:: RECORDS SHOWN ::
◆ ◆ ◆ ◆ ◆
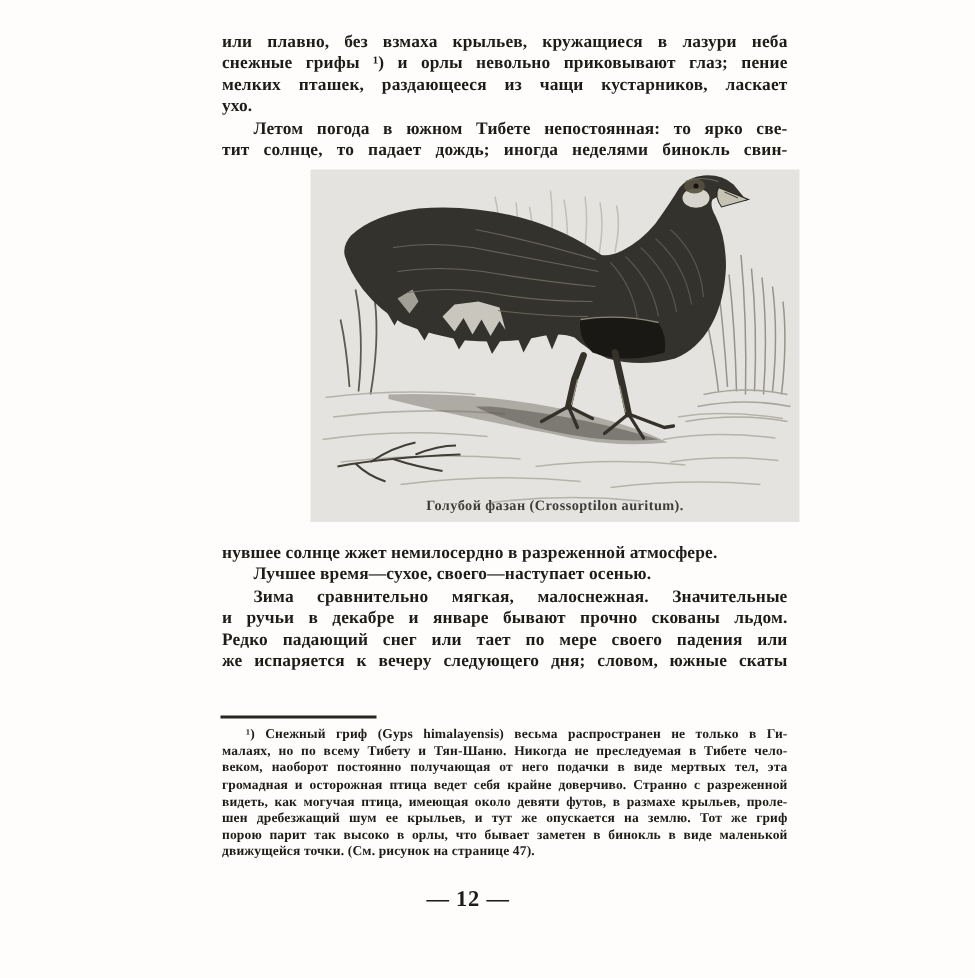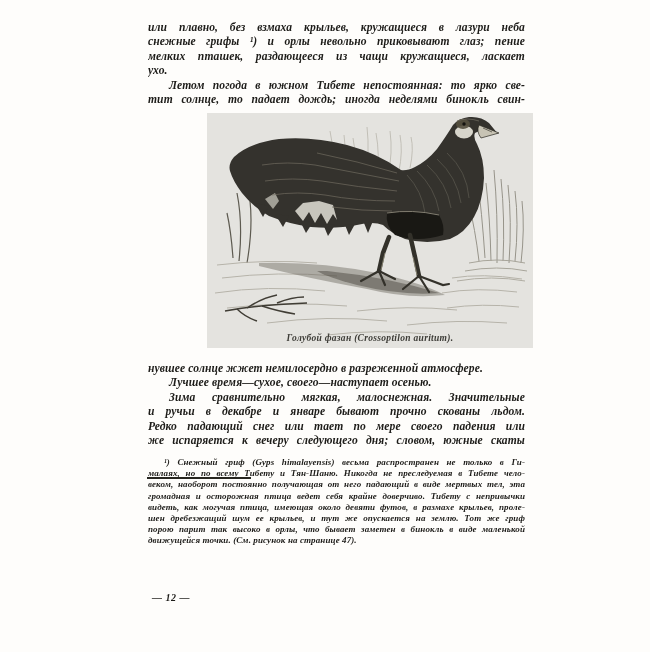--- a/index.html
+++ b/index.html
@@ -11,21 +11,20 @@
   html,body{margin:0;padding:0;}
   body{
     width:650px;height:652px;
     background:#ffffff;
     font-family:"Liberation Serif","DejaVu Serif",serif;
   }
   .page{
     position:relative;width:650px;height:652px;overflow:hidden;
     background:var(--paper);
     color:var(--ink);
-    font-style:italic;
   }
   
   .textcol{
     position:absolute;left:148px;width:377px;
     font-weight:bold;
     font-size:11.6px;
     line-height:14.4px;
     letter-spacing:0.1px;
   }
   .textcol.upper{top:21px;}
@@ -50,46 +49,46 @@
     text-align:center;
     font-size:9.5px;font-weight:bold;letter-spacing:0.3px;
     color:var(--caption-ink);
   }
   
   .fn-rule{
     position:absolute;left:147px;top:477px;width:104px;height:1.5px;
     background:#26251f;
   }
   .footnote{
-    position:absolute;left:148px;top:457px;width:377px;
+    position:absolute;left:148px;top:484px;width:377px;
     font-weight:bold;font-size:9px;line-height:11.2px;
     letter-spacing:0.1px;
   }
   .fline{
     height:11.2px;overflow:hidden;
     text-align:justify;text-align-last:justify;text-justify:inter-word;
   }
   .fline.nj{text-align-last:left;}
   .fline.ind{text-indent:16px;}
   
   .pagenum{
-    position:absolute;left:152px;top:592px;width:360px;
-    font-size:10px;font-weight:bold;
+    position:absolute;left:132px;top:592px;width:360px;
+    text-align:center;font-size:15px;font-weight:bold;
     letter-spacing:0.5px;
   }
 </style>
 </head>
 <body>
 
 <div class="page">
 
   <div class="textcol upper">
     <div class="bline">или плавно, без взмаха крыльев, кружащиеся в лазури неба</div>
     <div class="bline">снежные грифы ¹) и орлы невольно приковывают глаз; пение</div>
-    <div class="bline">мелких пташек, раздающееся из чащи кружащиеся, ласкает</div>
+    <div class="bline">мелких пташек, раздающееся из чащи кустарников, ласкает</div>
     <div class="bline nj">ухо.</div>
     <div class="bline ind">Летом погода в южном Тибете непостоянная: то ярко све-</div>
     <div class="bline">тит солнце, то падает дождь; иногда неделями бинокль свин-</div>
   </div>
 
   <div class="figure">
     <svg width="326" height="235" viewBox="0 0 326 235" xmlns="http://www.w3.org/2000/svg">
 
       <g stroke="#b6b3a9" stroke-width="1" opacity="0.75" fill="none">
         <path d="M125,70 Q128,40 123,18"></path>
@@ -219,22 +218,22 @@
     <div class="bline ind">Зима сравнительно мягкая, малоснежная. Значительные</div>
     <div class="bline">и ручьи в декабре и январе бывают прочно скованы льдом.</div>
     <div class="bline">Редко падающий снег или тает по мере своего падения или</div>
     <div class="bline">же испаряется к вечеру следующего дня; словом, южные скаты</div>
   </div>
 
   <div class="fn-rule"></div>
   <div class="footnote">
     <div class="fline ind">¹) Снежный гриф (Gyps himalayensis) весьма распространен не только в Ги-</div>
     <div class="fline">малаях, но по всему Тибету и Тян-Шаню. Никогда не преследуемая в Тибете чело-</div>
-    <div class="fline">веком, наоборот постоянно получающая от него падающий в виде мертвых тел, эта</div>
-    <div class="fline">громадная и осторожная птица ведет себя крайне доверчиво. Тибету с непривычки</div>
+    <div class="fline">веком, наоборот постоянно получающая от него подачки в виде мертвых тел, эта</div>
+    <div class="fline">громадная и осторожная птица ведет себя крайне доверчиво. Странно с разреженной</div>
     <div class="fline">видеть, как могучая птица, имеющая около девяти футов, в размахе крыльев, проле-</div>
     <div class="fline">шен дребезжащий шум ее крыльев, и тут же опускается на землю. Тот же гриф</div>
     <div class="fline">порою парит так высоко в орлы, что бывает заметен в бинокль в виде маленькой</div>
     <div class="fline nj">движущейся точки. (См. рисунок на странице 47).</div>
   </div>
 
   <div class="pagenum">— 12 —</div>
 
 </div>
◆ ◆ ◆ ◆ ◆
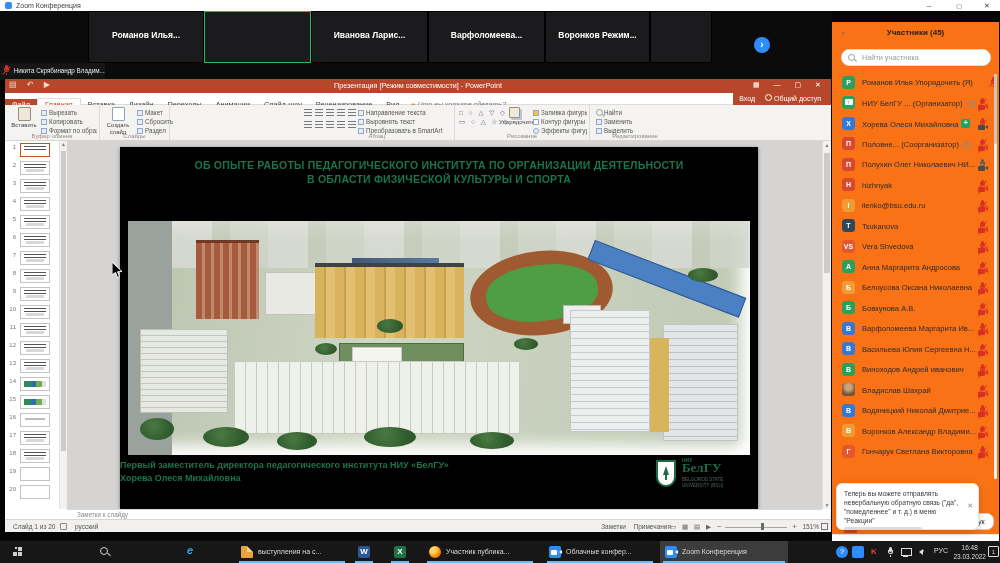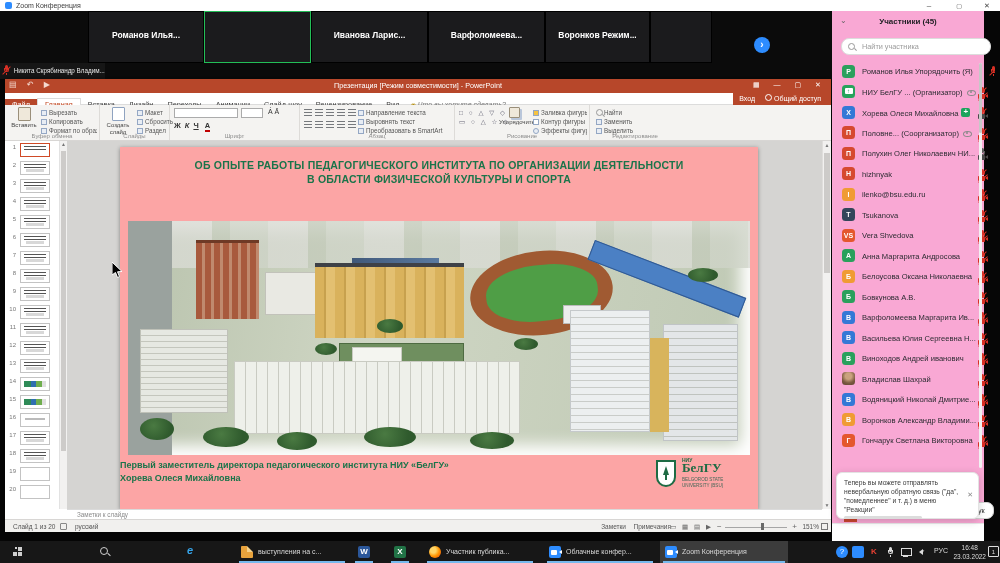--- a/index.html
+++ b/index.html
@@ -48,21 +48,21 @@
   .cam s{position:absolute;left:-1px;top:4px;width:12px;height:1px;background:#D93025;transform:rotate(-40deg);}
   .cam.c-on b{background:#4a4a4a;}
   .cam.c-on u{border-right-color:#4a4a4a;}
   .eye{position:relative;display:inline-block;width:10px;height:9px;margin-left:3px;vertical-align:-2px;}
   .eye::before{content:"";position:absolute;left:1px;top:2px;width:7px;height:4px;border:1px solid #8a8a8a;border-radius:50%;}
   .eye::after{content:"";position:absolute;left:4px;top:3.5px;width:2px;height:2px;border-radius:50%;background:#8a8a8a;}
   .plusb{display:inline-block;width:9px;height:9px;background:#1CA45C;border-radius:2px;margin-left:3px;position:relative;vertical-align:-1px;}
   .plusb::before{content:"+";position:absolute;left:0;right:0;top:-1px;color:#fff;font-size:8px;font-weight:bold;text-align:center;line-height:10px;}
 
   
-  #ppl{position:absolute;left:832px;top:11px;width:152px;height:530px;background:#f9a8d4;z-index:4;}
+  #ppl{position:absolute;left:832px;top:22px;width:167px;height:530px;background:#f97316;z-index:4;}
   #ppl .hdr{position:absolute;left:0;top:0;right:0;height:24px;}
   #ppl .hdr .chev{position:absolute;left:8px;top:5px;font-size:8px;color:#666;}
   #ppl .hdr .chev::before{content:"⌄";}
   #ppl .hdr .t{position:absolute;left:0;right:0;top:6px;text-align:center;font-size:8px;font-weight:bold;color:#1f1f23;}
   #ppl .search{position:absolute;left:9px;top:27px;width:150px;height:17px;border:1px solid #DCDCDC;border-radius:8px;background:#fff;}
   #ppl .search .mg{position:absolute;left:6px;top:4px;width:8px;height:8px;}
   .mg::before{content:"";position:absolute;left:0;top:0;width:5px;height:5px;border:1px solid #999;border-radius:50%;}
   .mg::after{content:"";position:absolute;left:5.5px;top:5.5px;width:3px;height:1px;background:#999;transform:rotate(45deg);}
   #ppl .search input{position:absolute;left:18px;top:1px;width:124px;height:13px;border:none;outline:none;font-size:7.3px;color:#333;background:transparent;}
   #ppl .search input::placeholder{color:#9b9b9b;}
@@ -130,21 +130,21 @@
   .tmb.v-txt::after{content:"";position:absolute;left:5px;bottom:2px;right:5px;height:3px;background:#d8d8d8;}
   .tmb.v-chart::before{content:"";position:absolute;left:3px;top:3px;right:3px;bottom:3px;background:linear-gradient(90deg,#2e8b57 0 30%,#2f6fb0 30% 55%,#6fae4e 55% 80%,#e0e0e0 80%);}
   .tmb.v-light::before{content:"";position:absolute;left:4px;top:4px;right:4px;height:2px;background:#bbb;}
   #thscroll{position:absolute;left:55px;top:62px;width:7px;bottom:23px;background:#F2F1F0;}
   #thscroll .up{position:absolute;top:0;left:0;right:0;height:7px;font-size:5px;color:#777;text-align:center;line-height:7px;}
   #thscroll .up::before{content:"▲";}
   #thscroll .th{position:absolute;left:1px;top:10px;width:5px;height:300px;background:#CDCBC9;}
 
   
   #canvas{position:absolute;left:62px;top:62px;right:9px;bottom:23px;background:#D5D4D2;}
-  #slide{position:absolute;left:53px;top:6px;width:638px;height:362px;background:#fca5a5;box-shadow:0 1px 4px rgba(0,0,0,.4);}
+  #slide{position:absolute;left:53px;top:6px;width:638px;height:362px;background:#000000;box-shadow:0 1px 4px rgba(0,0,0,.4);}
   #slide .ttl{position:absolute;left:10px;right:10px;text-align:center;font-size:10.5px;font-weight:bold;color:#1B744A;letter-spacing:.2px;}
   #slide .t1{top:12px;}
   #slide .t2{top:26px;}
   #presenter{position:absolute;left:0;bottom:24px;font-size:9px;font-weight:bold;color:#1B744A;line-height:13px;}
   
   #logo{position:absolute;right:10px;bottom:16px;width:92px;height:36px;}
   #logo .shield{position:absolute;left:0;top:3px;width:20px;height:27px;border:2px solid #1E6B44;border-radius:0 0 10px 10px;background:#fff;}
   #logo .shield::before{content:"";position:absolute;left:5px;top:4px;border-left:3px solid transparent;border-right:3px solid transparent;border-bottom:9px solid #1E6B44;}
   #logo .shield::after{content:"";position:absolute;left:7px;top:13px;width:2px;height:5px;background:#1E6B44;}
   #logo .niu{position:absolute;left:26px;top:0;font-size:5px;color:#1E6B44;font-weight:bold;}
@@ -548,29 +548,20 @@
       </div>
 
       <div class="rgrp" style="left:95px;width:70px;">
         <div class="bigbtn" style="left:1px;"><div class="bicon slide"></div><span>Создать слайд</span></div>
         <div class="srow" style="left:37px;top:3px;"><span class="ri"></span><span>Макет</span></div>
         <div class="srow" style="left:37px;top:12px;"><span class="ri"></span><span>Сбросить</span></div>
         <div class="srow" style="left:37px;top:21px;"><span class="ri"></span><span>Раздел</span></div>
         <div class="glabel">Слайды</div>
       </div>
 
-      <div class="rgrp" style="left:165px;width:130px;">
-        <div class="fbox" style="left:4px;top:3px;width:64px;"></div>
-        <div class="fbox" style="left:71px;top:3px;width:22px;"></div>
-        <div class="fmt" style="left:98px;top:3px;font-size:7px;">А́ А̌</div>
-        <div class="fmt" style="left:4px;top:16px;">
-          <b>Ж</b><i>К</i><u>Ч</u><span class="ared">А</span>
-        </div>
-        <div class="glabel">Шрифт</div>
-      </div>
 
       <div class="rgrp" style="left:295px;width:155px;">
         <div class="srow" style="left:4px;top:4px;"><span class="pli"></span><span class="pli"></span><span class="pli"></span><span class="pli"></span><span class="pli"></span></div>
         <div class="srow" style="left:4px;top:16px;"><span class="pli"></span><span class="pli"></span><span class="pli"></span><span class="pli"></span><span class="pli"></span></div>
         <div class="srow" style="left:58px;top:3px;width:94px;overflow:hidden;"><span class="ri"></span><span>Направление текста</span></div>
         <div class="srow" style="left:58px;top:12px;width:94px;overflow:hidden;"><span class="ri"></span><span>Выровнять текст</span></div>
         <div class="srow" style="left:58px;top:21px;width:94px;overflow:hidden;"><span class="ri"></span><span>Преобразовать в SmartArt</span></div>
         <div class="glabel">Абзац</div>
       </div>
◆ ◆ ◆ ◆ ◆
Out of the records above, pull the lines that include the word "rgrp".

       <div class="rgrp" style="left:95px;width:70px;">
-      <div class="rgrp" style="left:165px;width:130px;">
       <div class="rgrp" style="left:295px;width:155px;">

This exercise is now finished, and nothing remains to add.